Items from a data source:

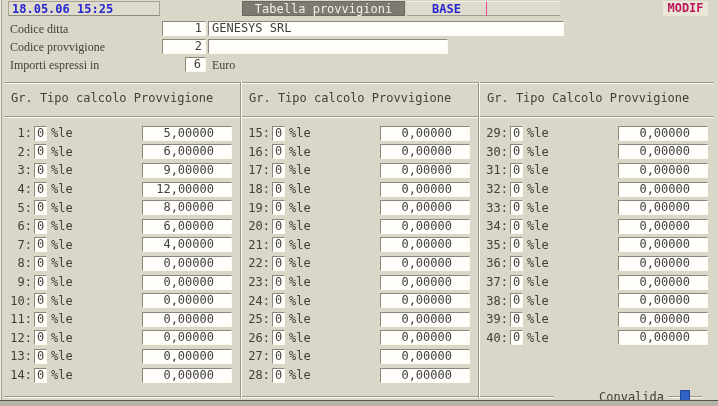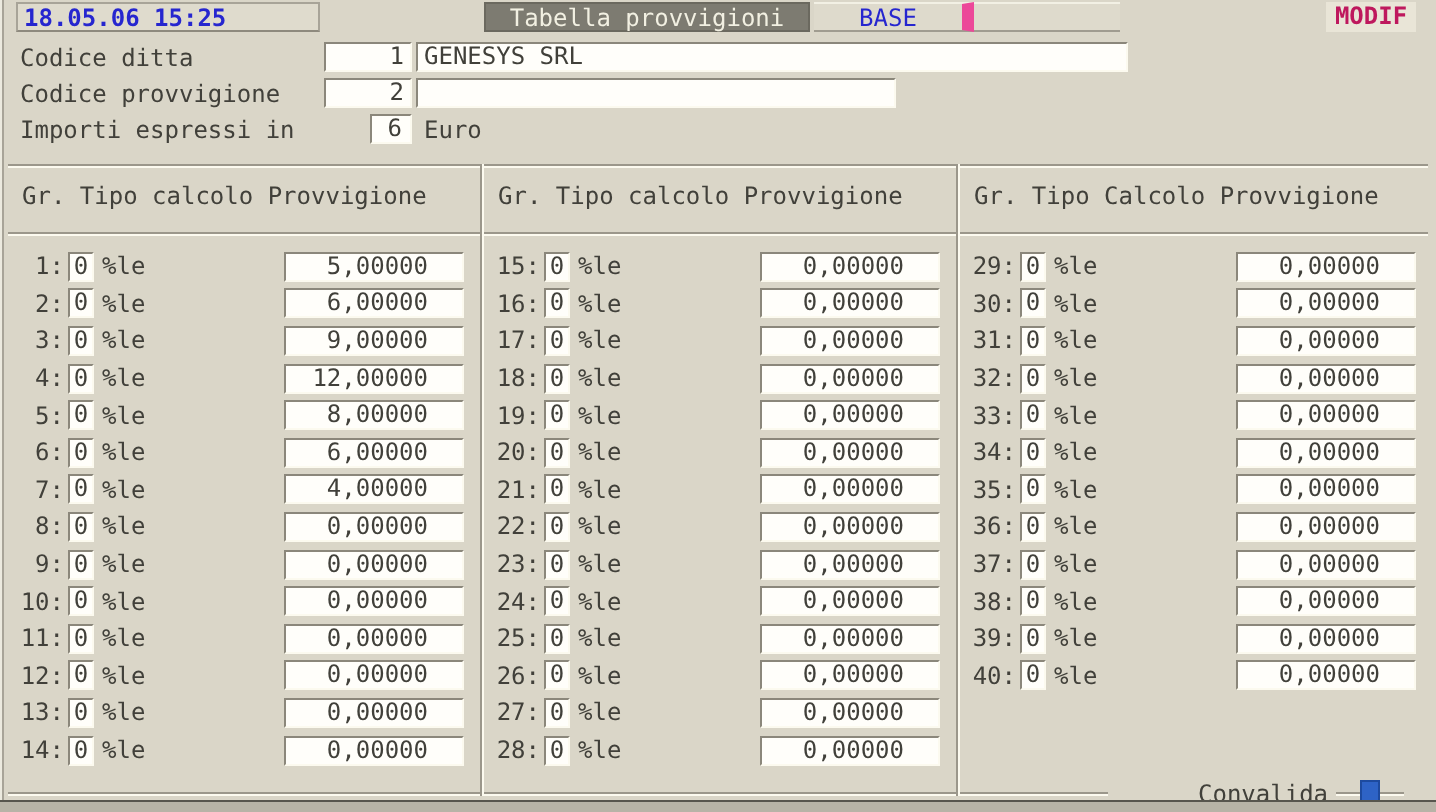--- a/index.html
+++ b/index.html
@@ -30,9 +30,9 @@
   }
   .base-tab {
     position: absolute; left: 407px; top: 1px; width: 80px; height: 15px;
-    color: #2626cf; font-weight: normal; text-align: center; line-height: 14px;
+    color: #2626cf; font-weight: bold; text-align: center; line-height: 14px;
     background: #dedacc;
-    border-bottom: 1px solid #a09c90; border-right: 6px solid #ec4899;
+    border-bottom: 1px solid #a09c90; border-right: 1px solid #ec4899;
     border-top: 1px solid #f2f0e4;
   }
   .bar-seg {

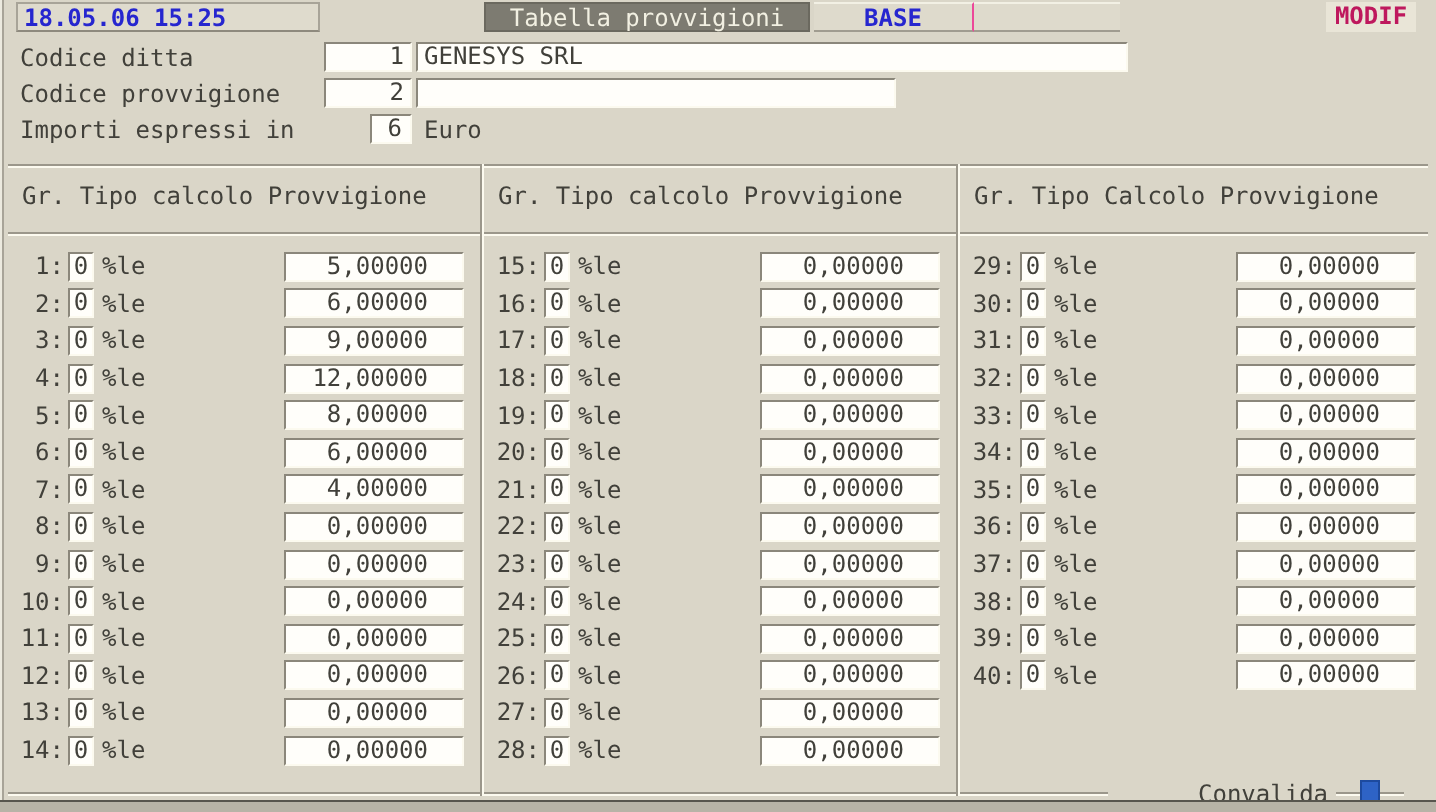--- a/index.html
+++ b/index.html
@@ -47,7 +47,7 @@
   }
 
   
-  .label { position: absolute; left: 10px; }
+  .label { position: absolute; left: 10px; font-family: Liberation Serif, serif; }
   .field {
     background: #fffefa;
     border: 1px solid;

- Your instructions:
Copy every line of the entries above in which "left" occurs.

- Answer box:
     position: absolute; left: 407px; top: 1px; width: 80px; height: 15px;
-  .label { position: absolute; left: 10px; }
+  .label { position: absolute; left: 10px; font-family: Liberation Serif, serif; }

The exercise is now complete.